━━━━━ Records shown ━━━━━

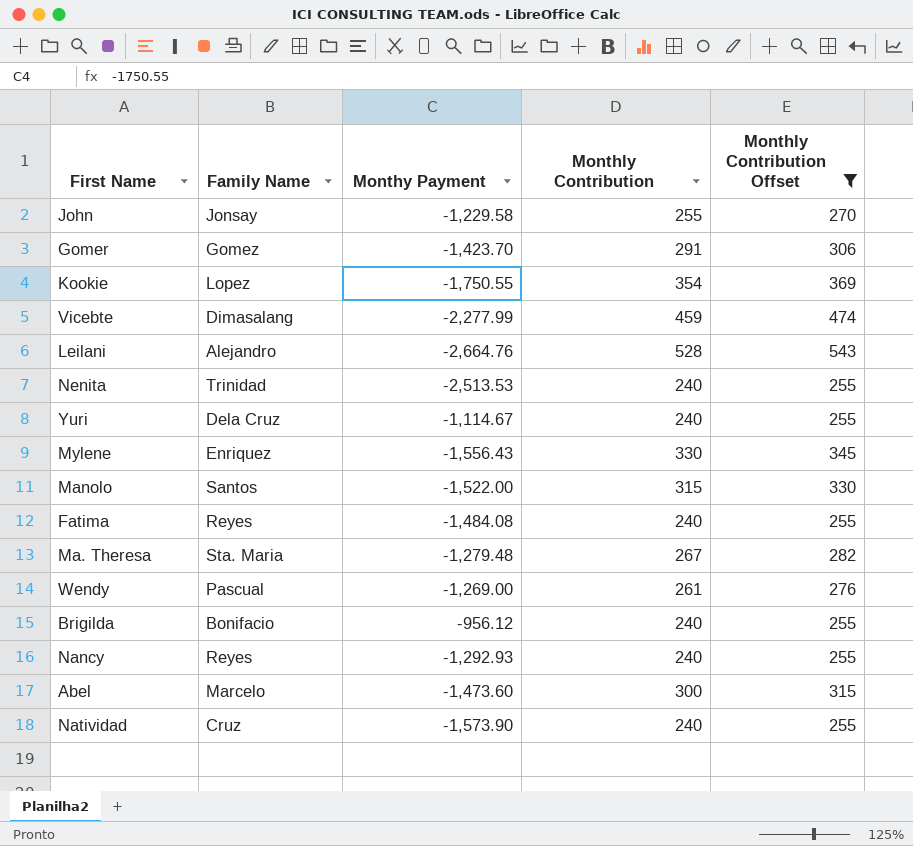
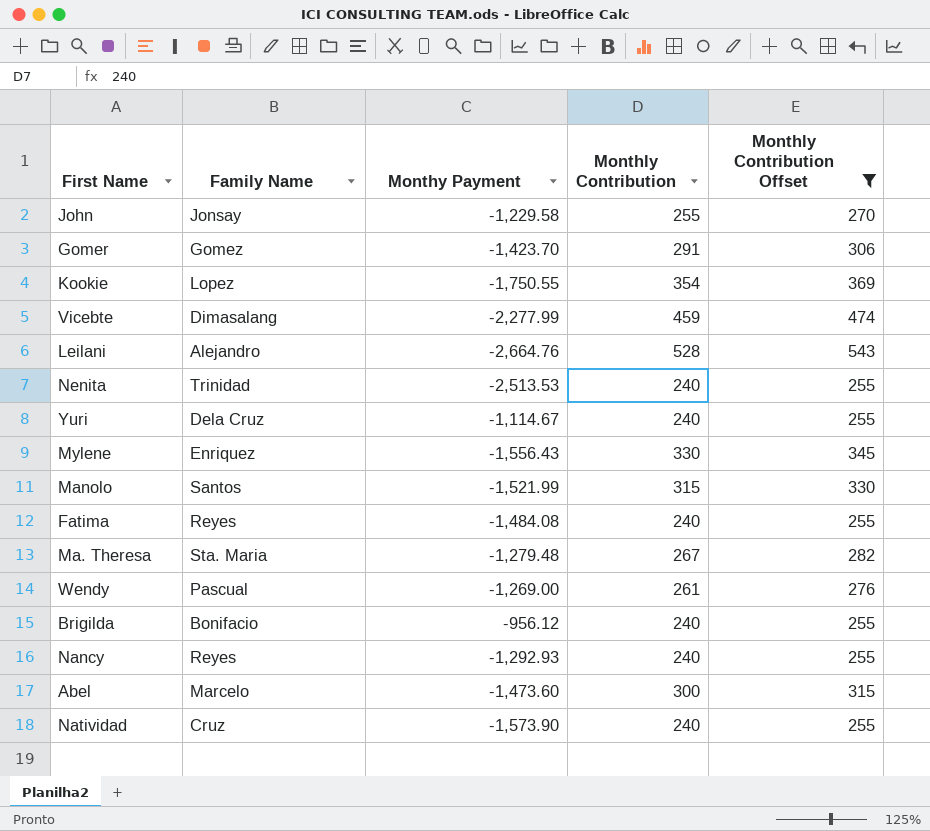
Manolo | Monthy Payment: -1,522.00 -> -1,521.99

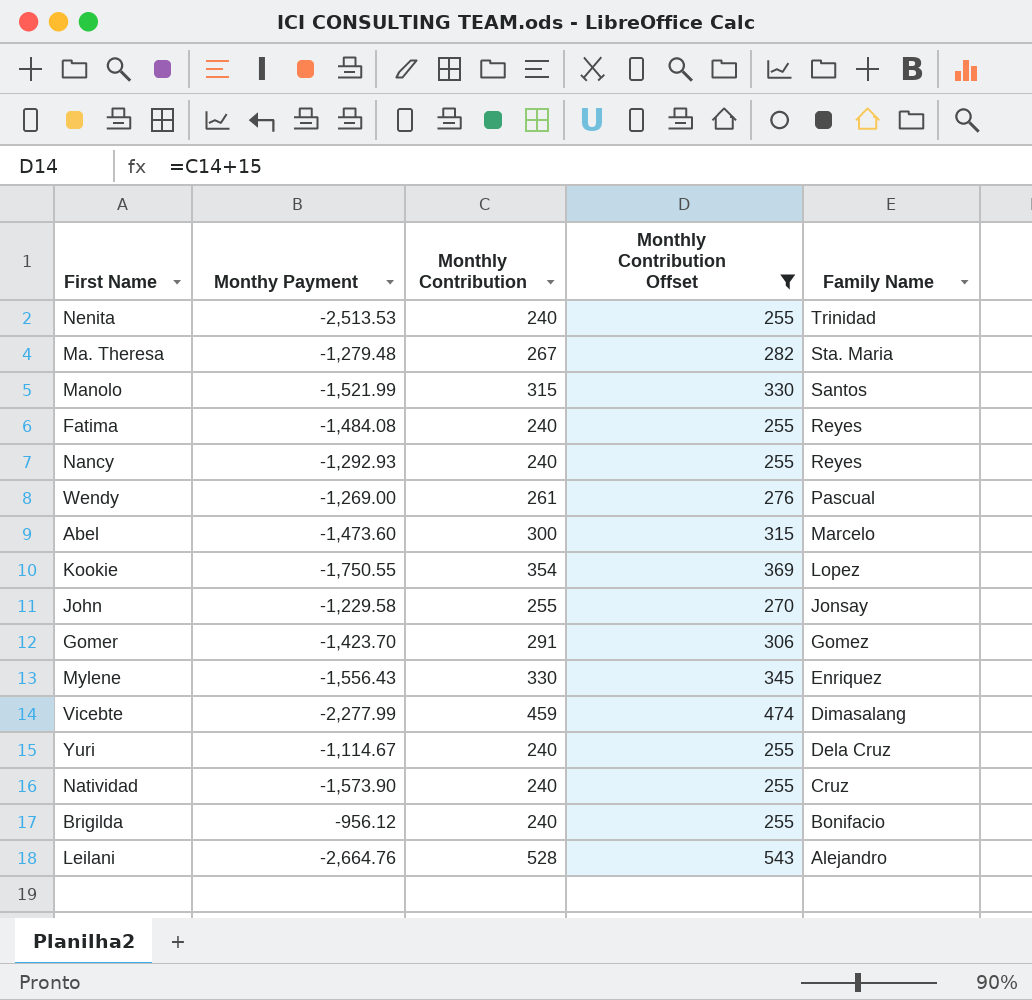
row order: none -> Family Name descending
column Family Name | position: 2 -> 5

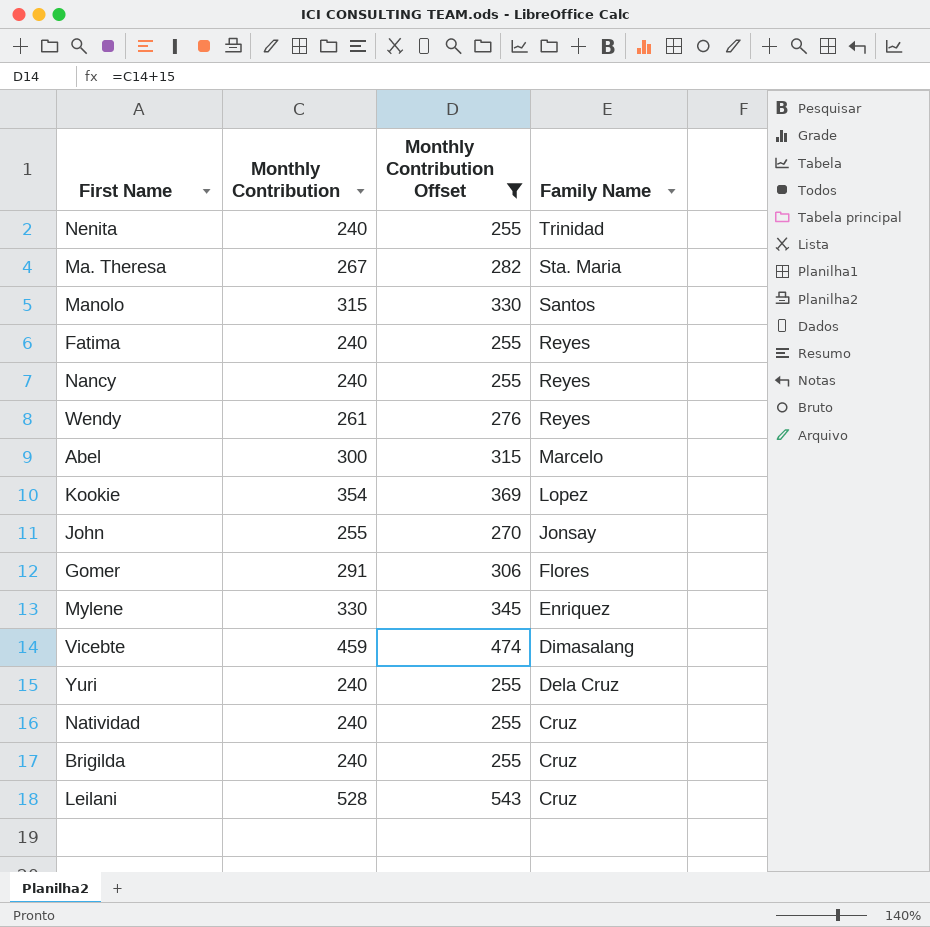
column Monthy Payment | position: 2 -> none
Wendy | Family Name: Pascual -> Reyes
Gomer | Family Name: Gomez -> Flores
Brigilda | Family Name: Bonifacio -> Cruz
Leilani | Family Name: Alejandro -> Cruz

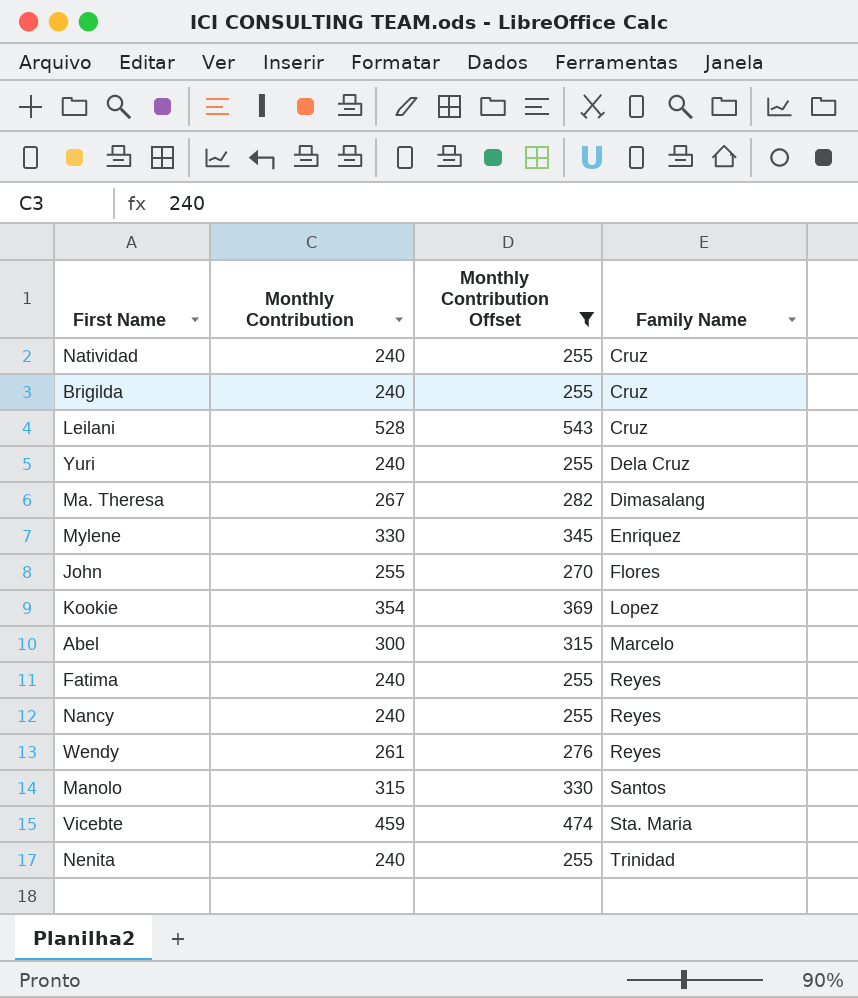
row order: Family Name descending -> Family Name ascending
row Gomer: 291 | 306 | Flores -> none
Ma. Theresa | Family Name: Sta. Maria -> Dimasalang
John | Family Name: Jonsay -> Flores
Vicebte | Family Name: Dimasalang -> Sta. Maria

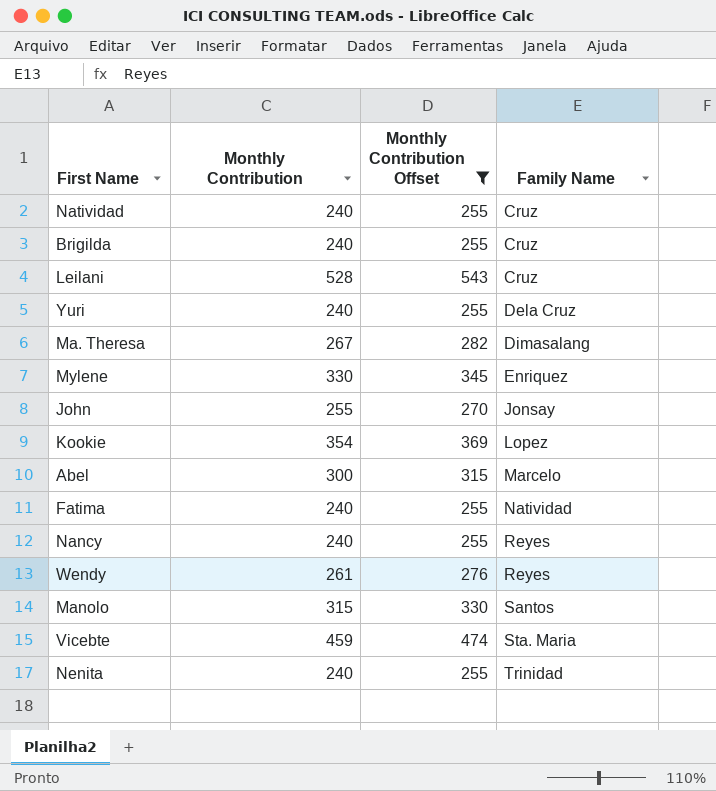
John | Family Name: Flores -> Jonsay
Fatima | Family Name: Reyes -> Natividad

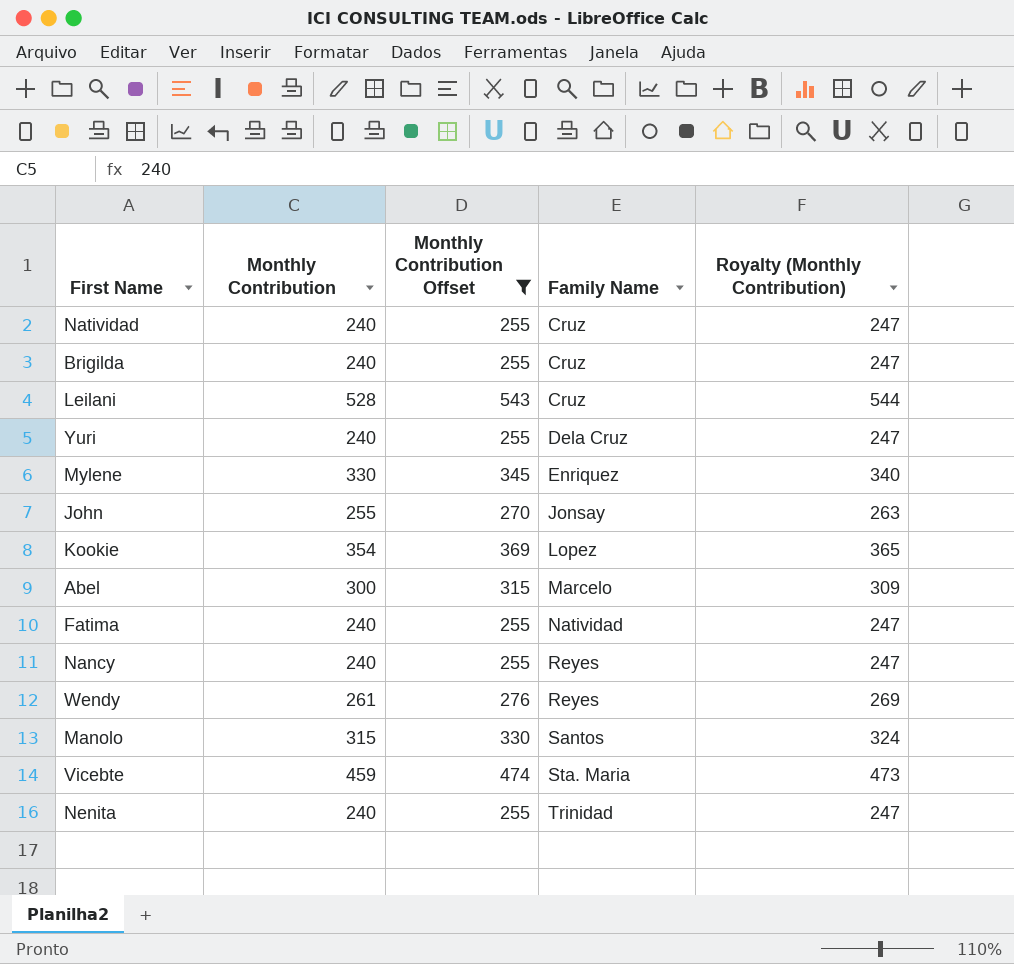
column Royalty (Monthly Contribution) | formula: none -> [Monthly Contribution] * 1.03
row Ma. Theresa: 267 | 282 | Dimasalang -> none

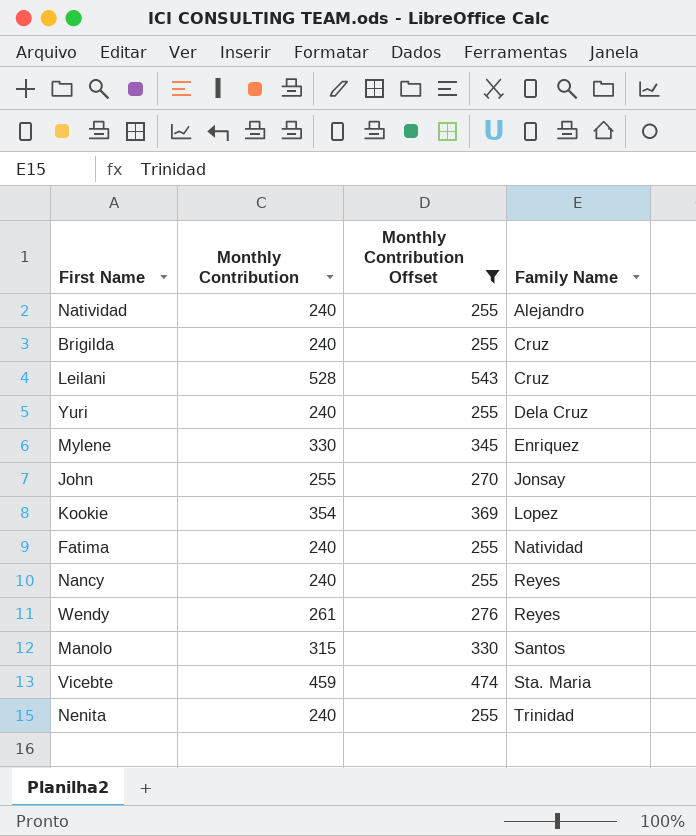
column Royalty (Monthly Contribution) | formula: [Monthly Contribution] * 1.03 -> none
row Abel: 300 | 315 | Marcelo | 309 -> none
Natividad | Family Name: Cruz -> Alejandro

━━━━━

Your goal: The answer should consist of all the records, duplicated exactly, with no images included.

Answer:
Manolo | Monthy Payment: -1,522.00 -> -1,521.99

row order: none -> Family Name descending
column Family Name | position: 2 -> 5

column Monthy Payment | position: 2 -> none
Wendy | Family Name: Pascual -> Reyes
Gomer | Family Name: Gomez -> Flores
Brigilda | Family Name: Bonifacio -> Cruz
Leilani | Family Name: Alejandro -> Cruz

row order: Family Name descending -> Family Name ascending
row Gomer: 291 | 306 | Flores -> none
Ma. Theresa | Family Name: Sta. Maria -> Dimasalang
John | Family Name: Jonsay -> Flores
Vicebte | Family Name: Dimasalang -> Sta. Maria

John | Family Name: Flores -> Jonsay
Fatima | Family Name: Reyes -> Natividad

column Royalty (Monthly Contribution) | formula: none -> [Monthly Contribution] * 1.03
row Ma. Theresa: 267 | 282 | Dimasalang -> none

column Royalty (Monthly Contribution) | formula: [Monthly Contribution] * 1.03 -> none
row Abel: 300 | 315 | Marcelo | 309 -> none
Natividad | Family Name: Cruz -> Alejandro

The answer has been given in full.